The "micro mile post" madness is taking hold in MA. They have shiny new expensive little signs calling out each 0.1 mile of progress, just like we did on I93. The sign making companies love it, but it doesn't do a thing for us motorists.

Tuesday, August 31, 2010

Is net neutrality ruining my broadband?

Dunno about the rest of you, but broadband service on Time Warner Cable is going down hill for me. Used to be you clicked on a bookmark and bingo, the site opened in Firefox. Now, as often as not, the website fails to open and you draw an error page indicating the site is unavailable. Pain in the ***.
Deteriorating service is either failing equipment or network overload. The TV signal comes thru just fine. The broadband goes over the same wires and amplifiers as the TV signal, so if the TV is clean, the network is OK too. So the trouble as gotta be network overload.
The traditional way of dealing with overloaded networks is to let the important traffic go thru now and send the less important traffic later. In my view, and the view of the ISP's, important traffic is traffic that a live human user is waiting on, and less important traffic is stuff that computer programs are buffering out to disk. Music and video downloads are the classic less important traffic.
But, the purveyors of music and video downloads screamed like wounded panthers and started up the "Net Neutrality" jihad. As of right now, the ISP's are under siege by the jihad and probably are letting the downloads block more important traffic.

Sunday, August 29, 2010

Katrina, 5th anniversery thereof

Every one (NPR, NBC, WSJ, Fox, you name it) is doing a Katrina story. I watched Brad Pitt showing off new green houses with solar panels in the Lower Ninth Ward.

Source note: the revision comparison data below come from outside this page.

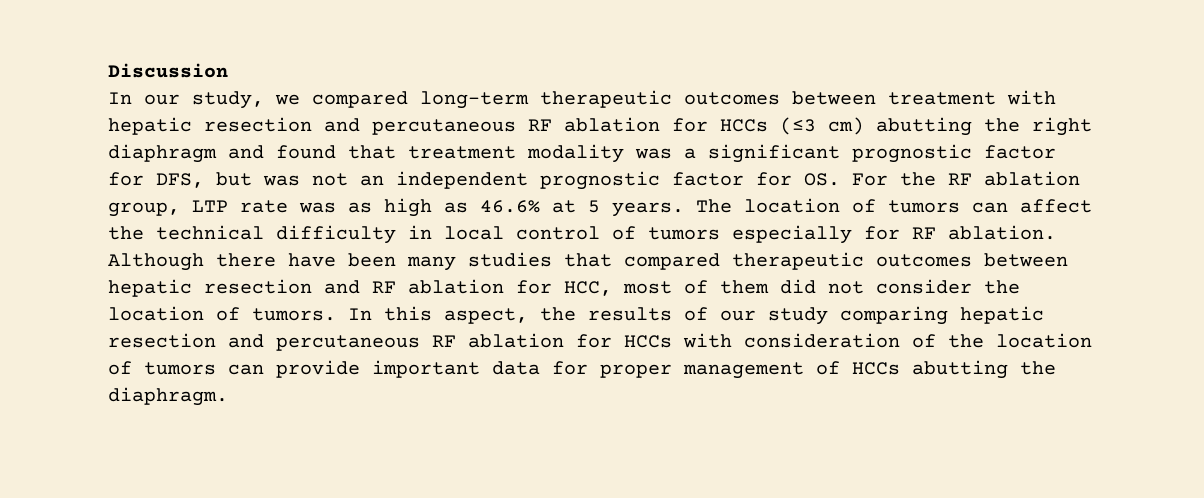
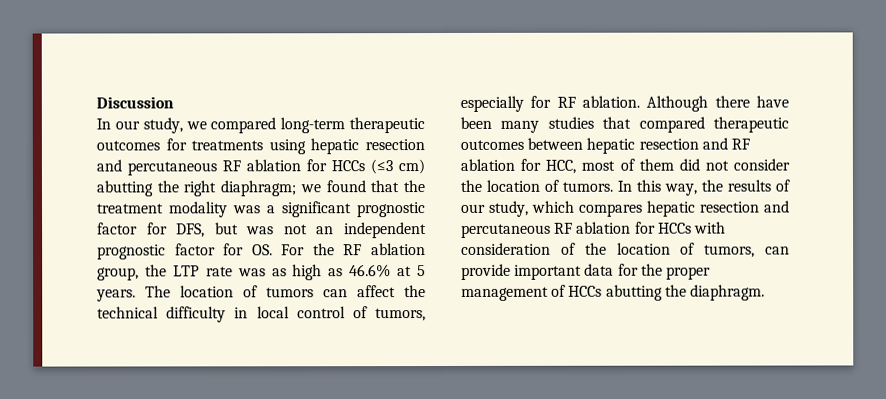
- In our study, we compared long-term therapeutic outcomes between treatment with hepatic resection and percutaneous RF ablation for HCCs (≤3 cm) abutting the right diaphragm and found that treatment modality was a significant prognostic factor for DFS, but was not an independent prognostic factor for OS. For the RF ablation group, LTP rate was as high as 46.6% at 5 years.
+ In our study, we compared long-term therapeutic outcomes for treatments using hepatic resection and percutaneous RF ablation for HCCs (≤3 cm) abutting the right diaphragm; we found that the treatment modality was a significant prognostic factor for DFS, but was not an independent prognostic factor for OS. For the RF ablation group, the LTP rate was as high as 46.6% at 5 years.
- The location of tumors can affect the technical difficulty in local control of tumors especially for RF ablation.
+ The location of tumors can affect the technical difficulty in local control of tumors, especially for RF ablation.
- In this aspect, the results of our study comparing hepatic resection and percutaneous RF ablation for HCCs with consideration of the location of tumors can provide important data for proper management of HCCs abutting the diaphragm.
+ In this way, the results of our study, which compares hepatic resection and percutaneous RF ablation for HCCs with consideration of the location of tumors, can provide important data for the proper management of HCCs abutting the diaphragm.

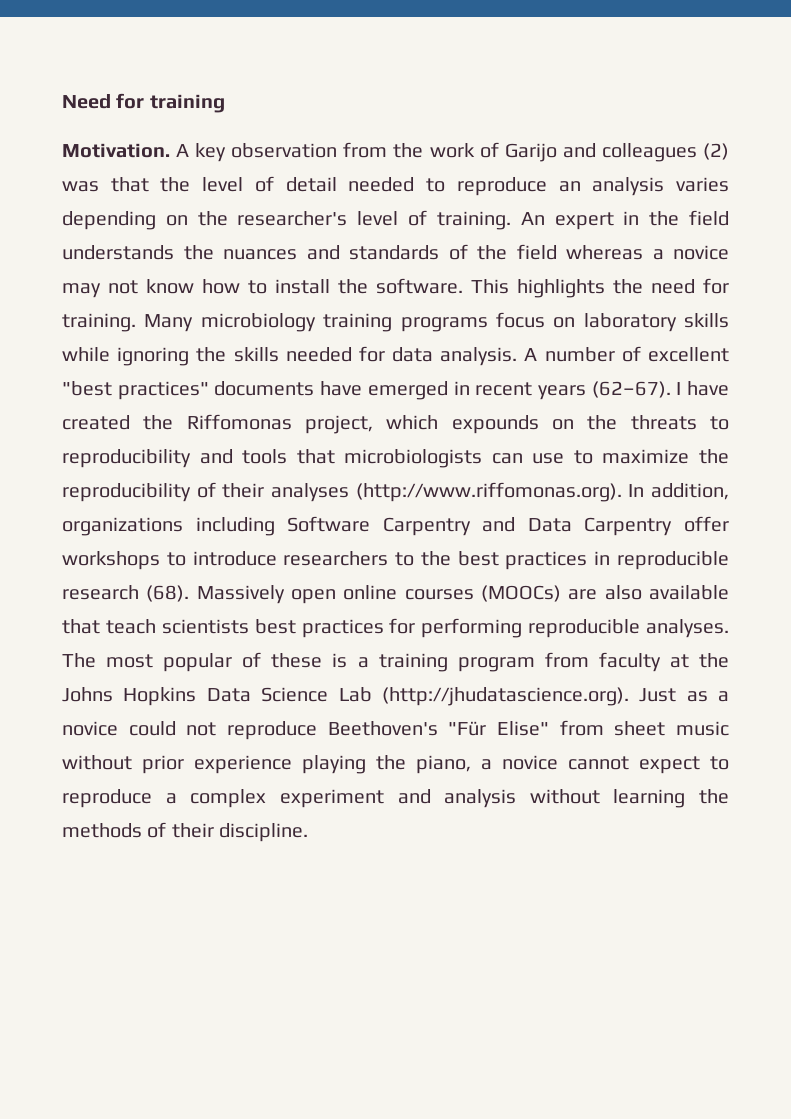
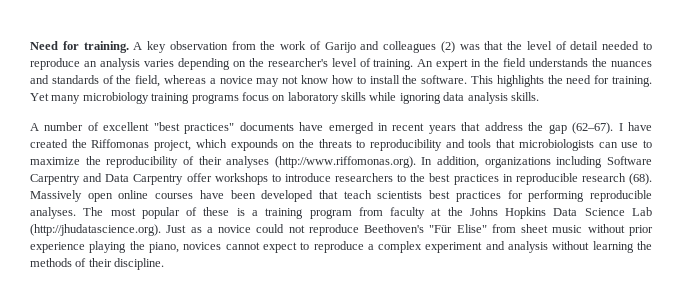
- Need for training
- Motivation.
+ Need for training.
- An expert in the field understands the nuances and standards of the field whereas a novice may not know how to install the software.
+ An expert in the field understands the nuances and standards of the field, whereas a novice may not know how to install the software.
- Many microbiology training programs focus on laboratory skills while ignoring the skills needed for data analysis. A number of excellent "best practices" documents have emerged in recent years (62–67).
+ Yet many microbiology training programs focus on laboratory skills while ignoring data analysis skills.
+ A number of excellent "best practices" documents have emerged in recent years that address the gap (62–67).
- Massively open online courses (MOOCs) are also available that teach scientists best practices for performing reproducible analyses.
+ Massively open online courses have been developed that teach scientists best practices for performing reproducible analyses.
- The most popular of these is a training program from faculty at the Johns Hopkins Data Science Lab (http://jhudatascience.org). Just as a novice could not reproduce Beethoven's "Für Elise" from sheet music without prior experience playing the piano, a novice cannot expect to reproduce a complex experiment and analysis without learning the methods of their discipline.
+ The most popular of these is a training program from faculty at the Johns Hopkins Data Science Lab (http://jhudatascience.org). Just as a novice could not reproduce Beethoven's "Für Elise" from sheet music without prior experience playing the piano, novices cannot expect to reproduce a complex experiment and analysis without learning the methods of their discipline.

We had pundits complaining of the slowest of the disaster response, community development corporations showing off new construction, finger pointing, and endless talk.
But no talk about the root cause. The root cause wasn't racism, classism, illegal immigration or dreadful public schools. The root cause was the floodwalls broke under the weight of 18 feet of water and let the Gulf flow into the city. Most of New Orleans is below sea level, and once the floodwalls failed the town filled up with water.
Before New Orleans can do much rebuilding, the floodwalls and levees must be fixed. No bank is going to grant a mortgage and no insurance company will offer homeowners insurance to a site that is below sea level, unless there is a strong public commitment by Army Corps of Engineers to defend the site against the next flood. Banks are not keen on mortgages when the collateral for the loan is liable to be destroyed in the next spate of bad weather. Insurance companies are equally reluctant to insure places that are going to generate humongous losses. Banks won't grant mortgages unless the place is insured. Few private citizens can afford to rebuild without a mortgage and insurance. Until the Corps of Engineers makes clear which neighborhoods will get levees and floodwalls, and which ones won't, little private redevelopment is going to occur.
In five years following the disaster the Corps has said nothing.